BEGIN

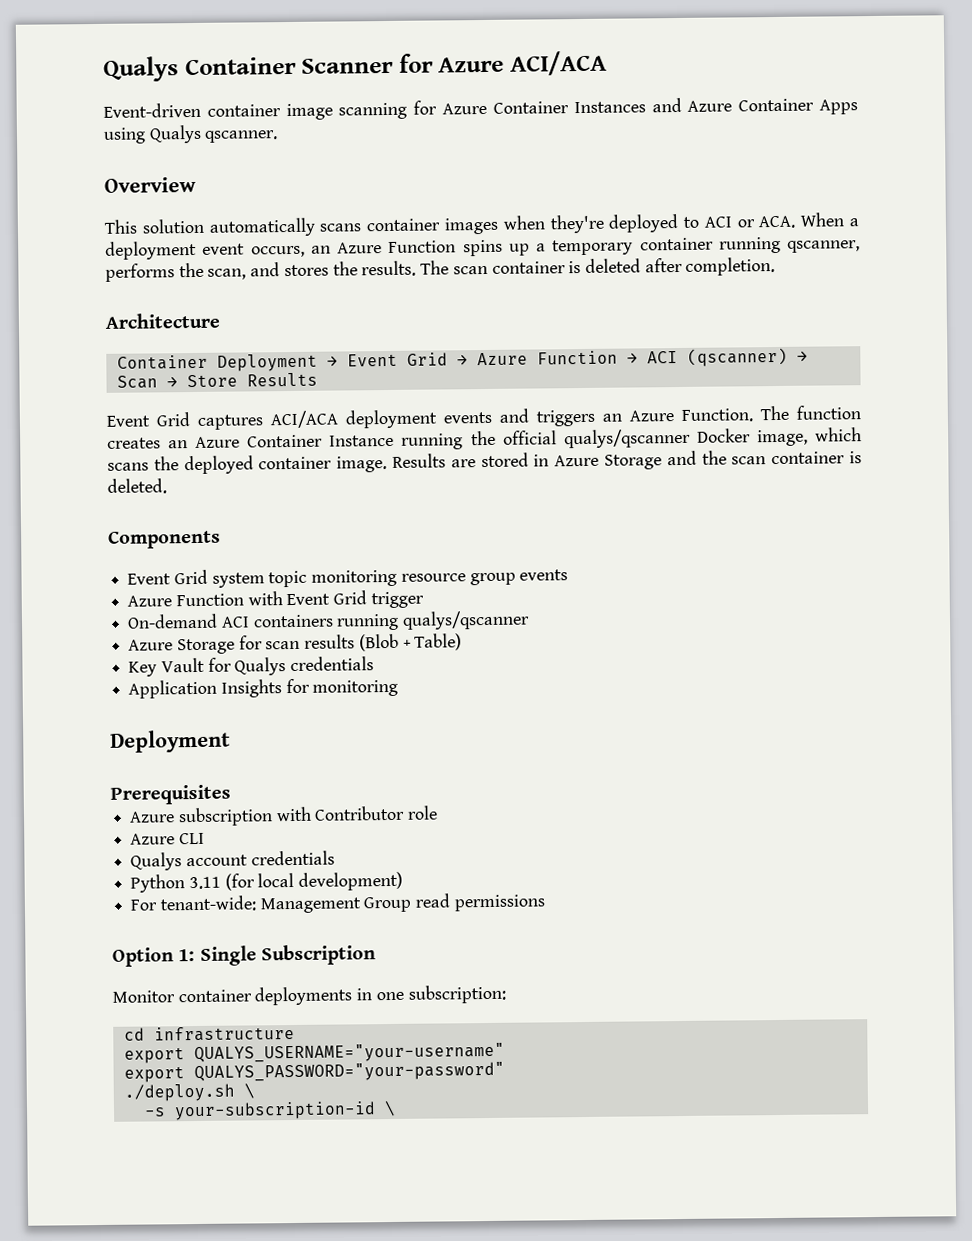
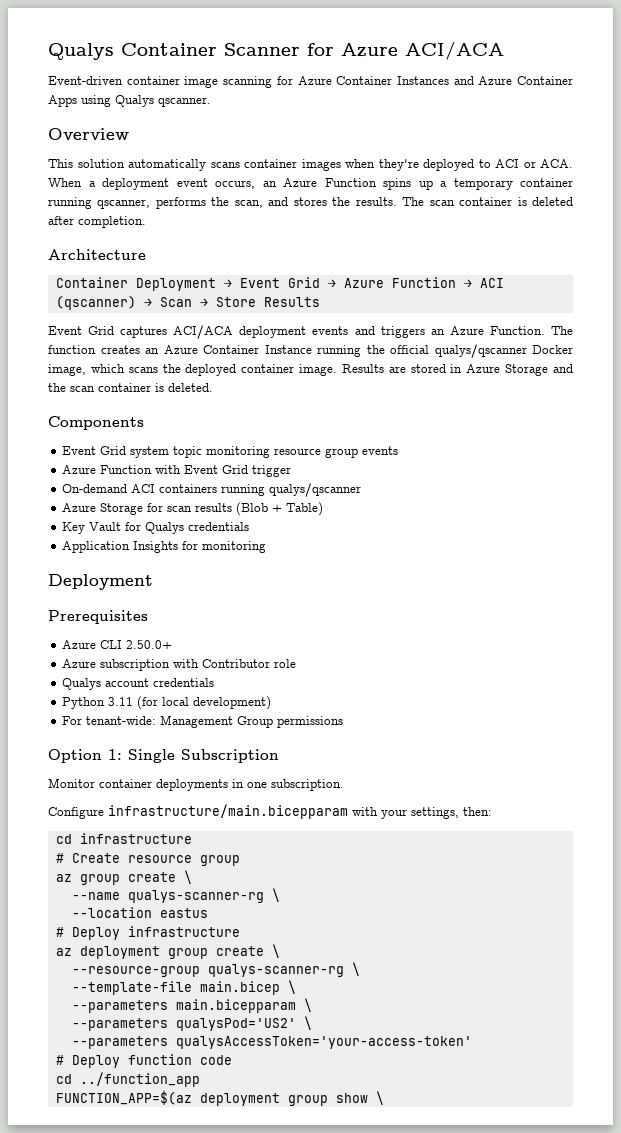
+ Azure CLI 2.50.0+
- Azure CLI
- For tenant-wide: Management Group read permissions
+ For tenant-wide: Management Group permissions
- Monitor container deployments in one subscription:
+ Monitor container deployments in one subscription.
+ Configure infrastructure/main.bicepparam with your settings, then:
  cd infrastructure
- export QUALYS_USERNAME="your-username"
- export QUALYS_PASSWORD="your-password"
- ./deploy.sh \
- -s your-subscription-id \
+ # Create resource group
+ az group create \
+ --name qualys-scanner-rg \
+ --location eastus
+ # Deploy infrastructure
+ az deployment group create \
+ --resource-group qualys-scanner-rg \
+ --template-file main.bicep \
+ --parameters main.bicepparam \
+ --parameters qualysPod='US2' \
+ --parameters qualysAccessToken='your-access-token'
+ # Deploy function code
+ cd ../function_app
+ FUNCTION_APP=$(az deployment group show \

END

What you will do:
Please return the lines above exactly, with the pictures omitted.

Exercise solution:
+ Azure CLI 2.50.0+
- Azure CLI
- For tenant-wide: Management Group read permissions
+ For tenant-wide: Management Group permissions
- Monitor container deployments in one subscription:
+ Monitor container deployments in one subscription.
+ Configure infrastructure/main.bicepparam with your settings, then:
  cd infrastructure
- export QUALYS_USERNAME="your-username"
- export QUALYS_PASSWORD="your-password"
- ./deploy.sh \
- -s your-subscription-id \
+ # Create resource group
+ az group create \
+ --name qualys-scanner-rg \
+ --location eastus
+ # Deploy infrastructure
+ az deployment group create \
+ --resource-group qualys-scanner-rg \
+ --template-file main.bicep \
+ --parameters main.bicepparam \
+ --parameters qualysPod='US2' \
+ --parameters qualysAccessToken='your-access-token'
+ # Deploy function code
+ cd ../function_app
+ FUNCTION_APP=$(az deployment group show \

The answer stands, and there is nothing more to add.